Records from a collection:
----

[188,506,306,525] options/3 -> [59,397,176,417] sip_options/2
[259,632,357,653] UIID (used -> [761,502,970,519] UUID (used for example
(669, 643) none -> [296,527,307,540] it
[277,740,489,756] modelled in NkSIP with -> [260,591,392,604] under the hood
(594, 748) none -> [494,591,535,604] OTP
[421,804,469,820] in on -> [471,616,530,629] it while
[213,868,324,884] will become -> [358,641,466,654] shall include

----

▸ **What you need to do**
Each line from the one containing "[421,804,469,820] in on" to the final line of the entries above must be returned exactly, and no other line may appear.

▸ **Answer area**
[421,804,469,820] in on -> [471,616,530,629] it while
[213,868,324,884] will become -> [358,641,466,654] shall include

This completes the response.